Exercise description >> Please return the records below exactly as they stand, with the pictures removed.

(Stored items)
——

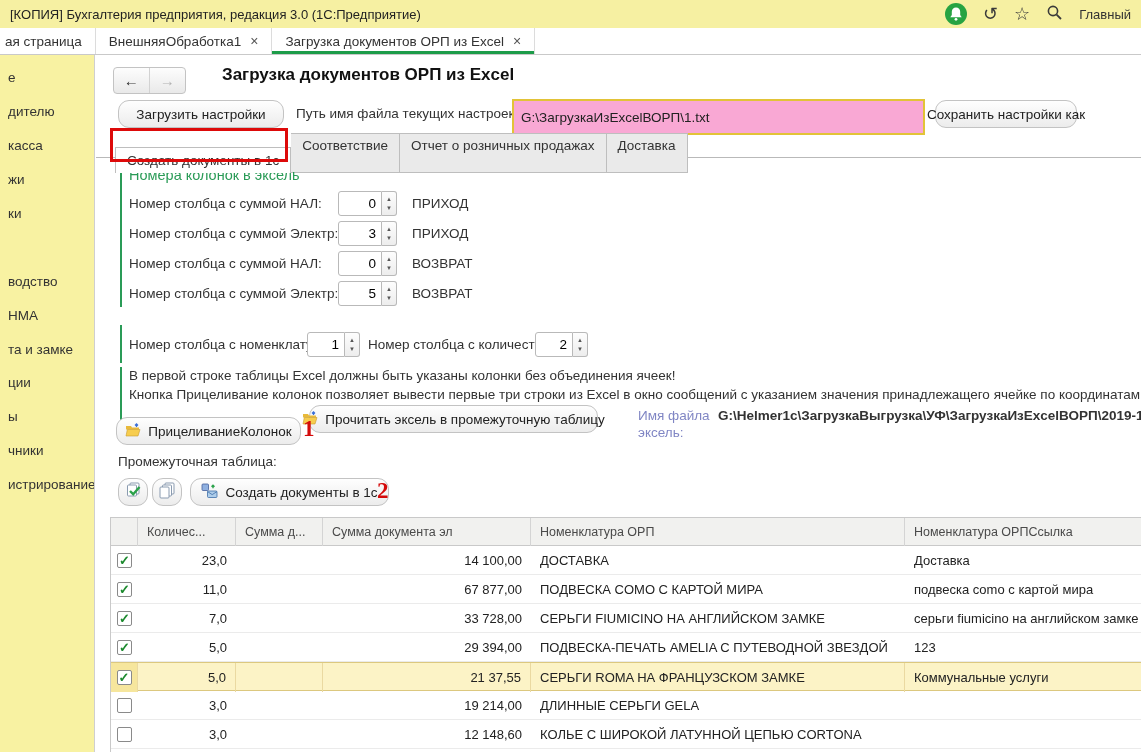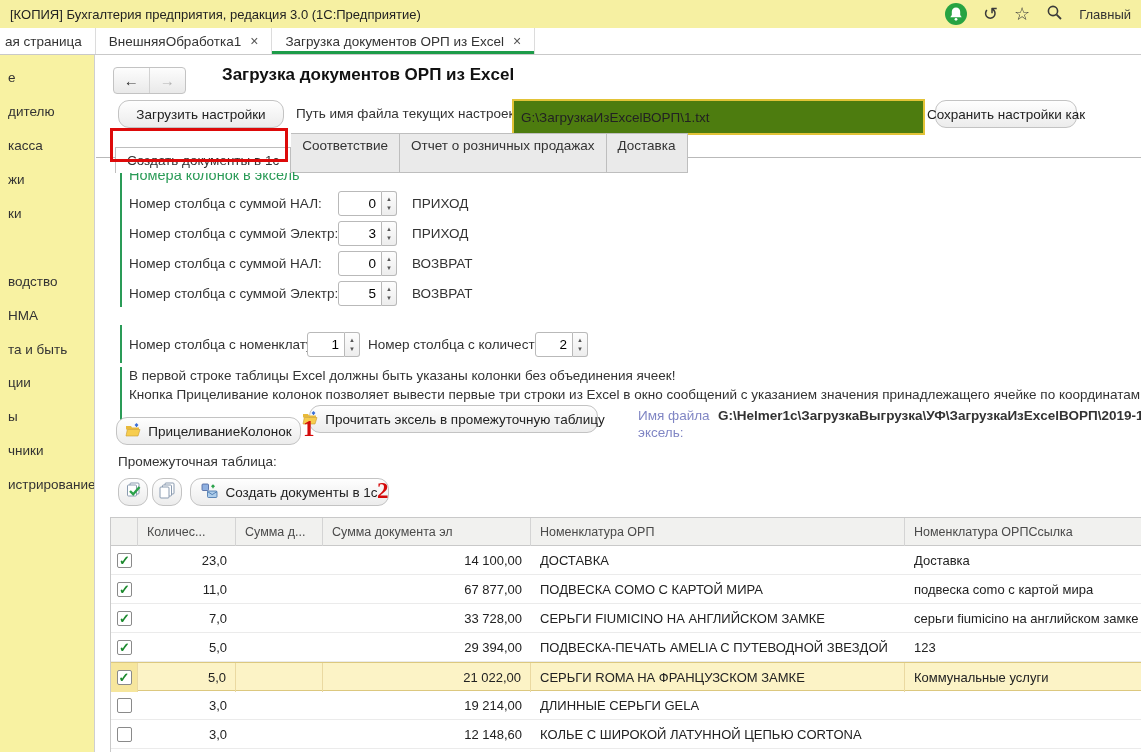--- a/index.html
+++ b/index.html
@@ -52,7 +52,7 @@
   .btn-save { left:839px; top:45px; width:142px; height:28px; }
   .path-label { left:200px; top:45px; height:28px; line-height:28px; font-size:13.5px; white-space:nowrap; }
   .path-input { left:416px; top:44px; width:413px; height:29px; border:2px solid #e2c337;
-    background:#4d7c0f; font-family:"Liberation Sans",sans-serif; font-size:13.5px; color:#222; padding:16px 7px; }
+    background:#f9a8d4; font-family:"Liberation Sans",sans-serif; font-size:13.5px; color:#222; padding:16px 7px; }
 
   
   .ftab-line { left:0; top:102px; width:1045px; height:1px; background:#b9b9b9; }

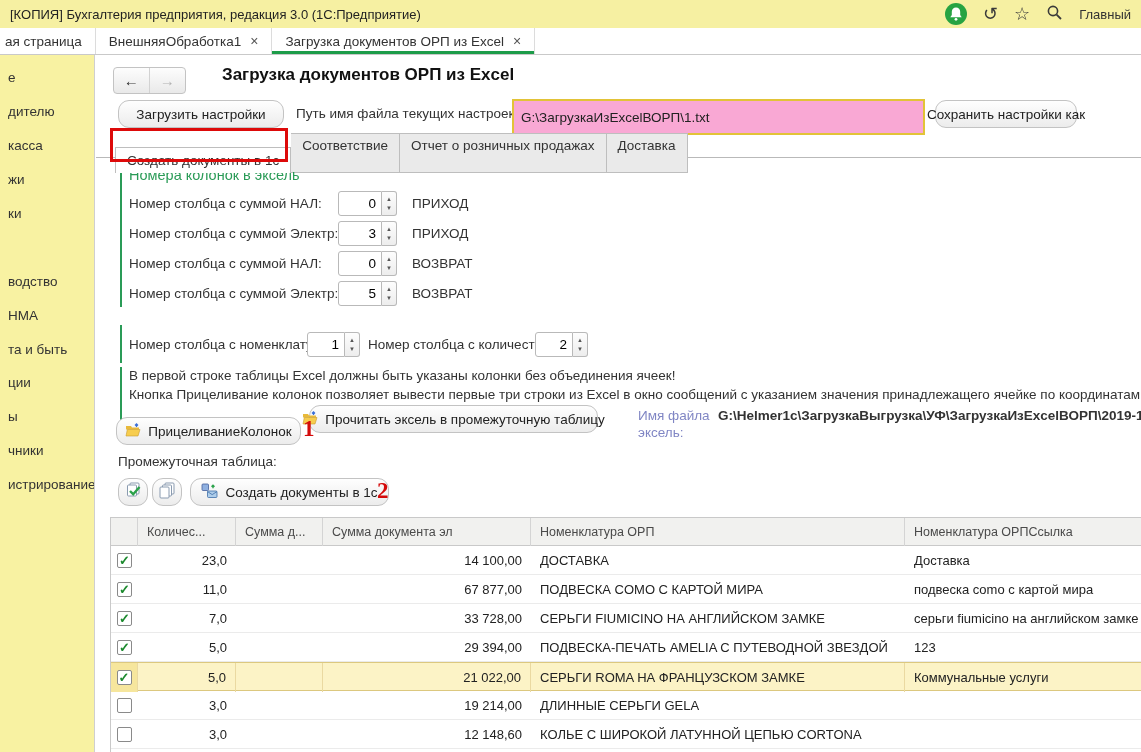--- a/index.html
+++ b/index.html
@@ -166,7 +166,7 @@
     <div class="side-item"></div>
     <div class="side-item">водство</div>
     <div class="side-item">НМА</div>
-    <div class="side-item">та и быть</div>
+    <div class="side-item">та и замке</div>
     <div class="side-item">ции</div>
     <div class="side-item">ы</div>
     <div class="side-item">чники</div>

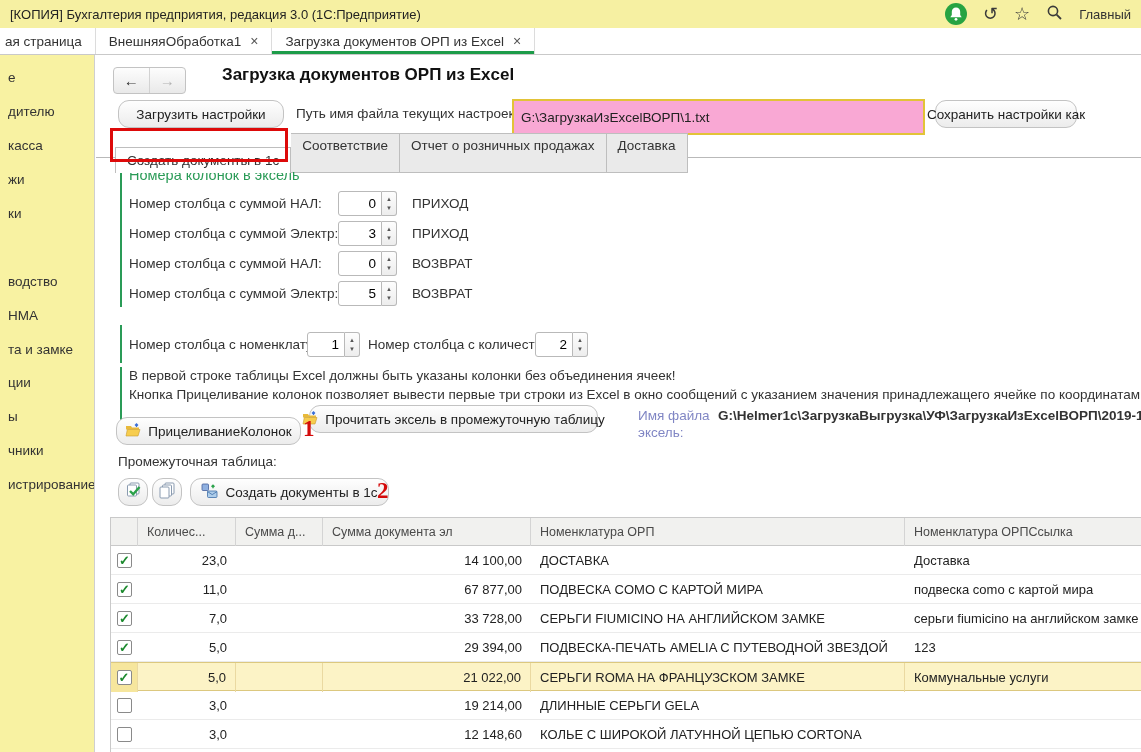--- a/index.html
+++ b/index.html
@@ -391,7 +391,7 @@
           </div>
         <div class="cell c-num">5,0</div>
         <div class="cell c-num"></div>
-        <div class="cell c-num">21 022,00</div>
+        <div class="cell c-num">21 37,55</div>
         <div class="cell c-text">СЕРЬГИ ROMA НА ФРАНЦУЗСКОМ ЗАМКЕ</div>
         <div class="cell c-text">Коммунальные услуги</div>
       </div>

——

Output for this exercise >>
--- a/index.html
+++ b/index.html
@@ -52,7 +52,7 @@
   .btn-save { left:839px; top:45px; width:142px; height:28px; }
   .path-label { left:200px; top:45px; height:28px; line-height:28px; font-size:13.5px; white-space:nowrap; }
   .path-input { left:416px; top:44px; width:413px; height:29px; border:2px solid #e2c337;
-    background:#4d7c0f; font-family:"Liberation Sans",sans-serif; font-size:13.5px; color:#222; padding:16px 7px; }
+    background:#f9a8d4; font-family:"Liberation Sans",sans-serif; font-size:13.5px; color:#222; padding:16px 7px; }
 
   
   .ftab-line { left:0; top:102px; width:1045px; height:1px; background:#b9b9b9; }

--- a/index.html
+++ b/index.html
@@ -166,7 +166,7 @@
     <div class="side-item"></div>
     <div class="side-item">водство</div>
     <div class="side-item">НМА</div>
-    <div class="side-item">та и быть</div>
+    <div class="side-item">та и замке</div>
     <div class="side-item">ции</div>
     <div class="side-item">ы</div>
     <div class="side-item">чники</div>

--- a/index.html
+++ b/index.html
@@ -391,7 +391,7 @@
           </div>
         <div class="cell c-num">5,0</div>
         <div class="cell c-num"></div>
-        <div class="cell c-num">21 022,00</div>
+        <div class="cell c-num">21 37,55</div>
         <div class="cell c-text">СЕРЬГИ ROMA НА ФРАНЦУЗСКОМ ЗАМКЕ</div>
         <div class="cell c-text">Коммунальные услуги</div>
       </div>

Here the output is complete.